Die nächste Reaktion war dann ein heftiger Schub meiner Psoriasis am ganzen Körper. Diesen habe ich nicht wirklich in den Griff bekommen, bis ich zu Beginn Juli 2021 wir das Präparat gewechselt habe. Dieses scheint vielleicht sogar die im September geplante Lichttherapie überflüssig zu machen. Ende dieser Woche bin ich wieder in der Dermatologie und zeige die Verbesserungen.

Anfang April 2021 kam dann eine plötzlich auftretende Peroneusparese (Fußheberschwäche) dazu. Ich sag mal „zum Glück“, direkt vor dem Gang zu meiner ersten BioNTech Coronaschutz-Impfung. Der linke Fuß hat plötzlich und unvermittelt seine Funktion eingestellt. Gar nicht schön und Laufen ist bis zum heutigen Tag eine richtige Herausforderung. MRT beim Orthopäden brachte keinen Befund wie Bandscheibenvorfall, Nerven Quetschung oder Ähnliches.
Die anschließenden neurologischen Untersuchungen ergaben den Verdacht der demyelinisierenden Neuropathie.
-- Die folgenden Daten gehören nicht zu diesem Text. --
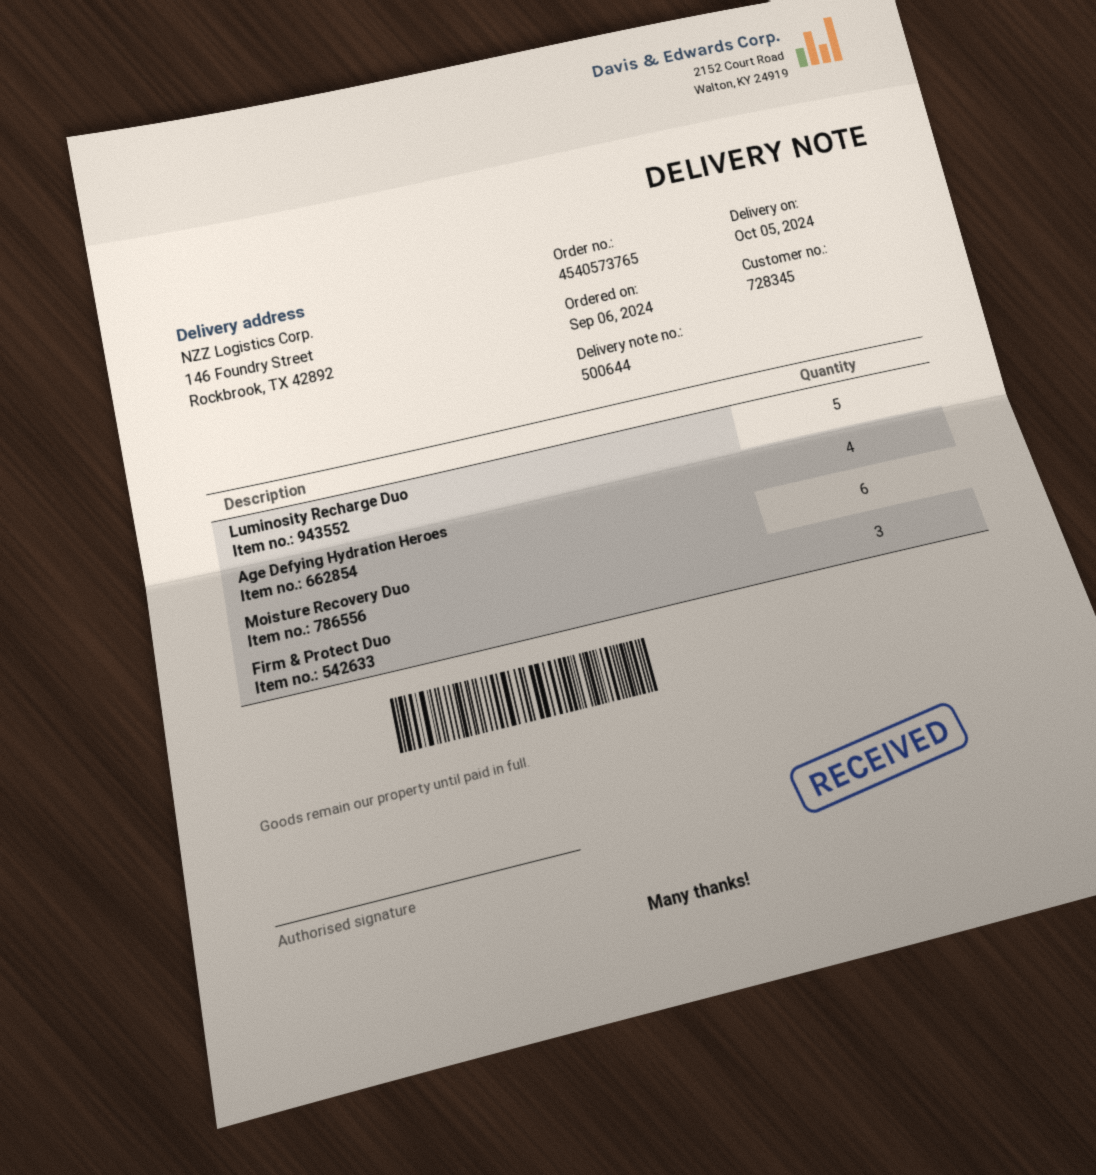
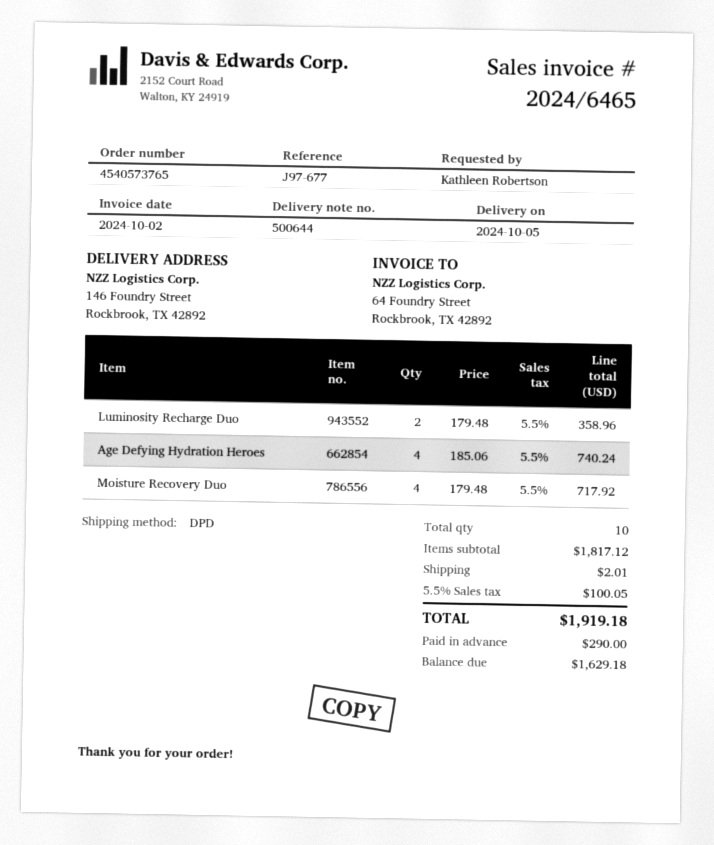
Luminosity Recharge Duo: 5 -> 2
Moisture Recovery Duo: 6 -> 4
Firm & Protect Duo: 3 -> none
Erst Mitte Juni 2021 konnten die zur Sicherung der Diagnose notwendigen weiteren Untersuchungen wie Lumbalpunktion und Nervenbiopsie stationäre gemacht werden. Da die Nervenschmerzen sehr stark zunahmen ist schon mit der Schmerztherapie vorher begonnen worden. Allerdings auch mit schönen Begleiterscheinungen.

Die Nervenbiopsie hat jetzt den Verdacht einer Neuropathie (chronisch) zunächst nicht bestätigt und man geht nun von einer segmentalen Neuritis, also einer lokalen Nervenentzündung (nicht chronisch) aus. Mit hochdosiertem Kortison soll nun die Entzündung zum Stoppen gebracht werden. Wieder mit schönen Nebenwirkungen. Aber vielleicht hilft das auch gerade bei dem Zurückgehen der Psoriasis. Nach 4 Wochen wird das Kortison langsam ausgeschlichen und dann haben die betroffenen Nerven die Möglichkeit, sich über einige Monate hinweg selbst zu regenerieren. Hoffentlich klappt das und das wird dann mit dem Laufen wieder ein wenig besser.

Die Behandlung mit Pembrolizumab ist weiterhin ausgesetzt, Lenvatinib 10 mg nehme ich weiter und der Thyreoglobulin Spiegel steigt langsam auf derzeit 166 ng/ml an. Das nächste CT ( oder PET / CT?) wird jetzt für Mitte August 2021 geplant und wird den aktuellen Stand eröffnen.

Soweit mein „kleines Update 😁“. Beste Grüße an Alle, die bis hierher mitgelesen haben.

Mehcoj 🖖

  • Diese Antwort wurde geändert vor 2 Jahre, 10 Monaten von mehcoj.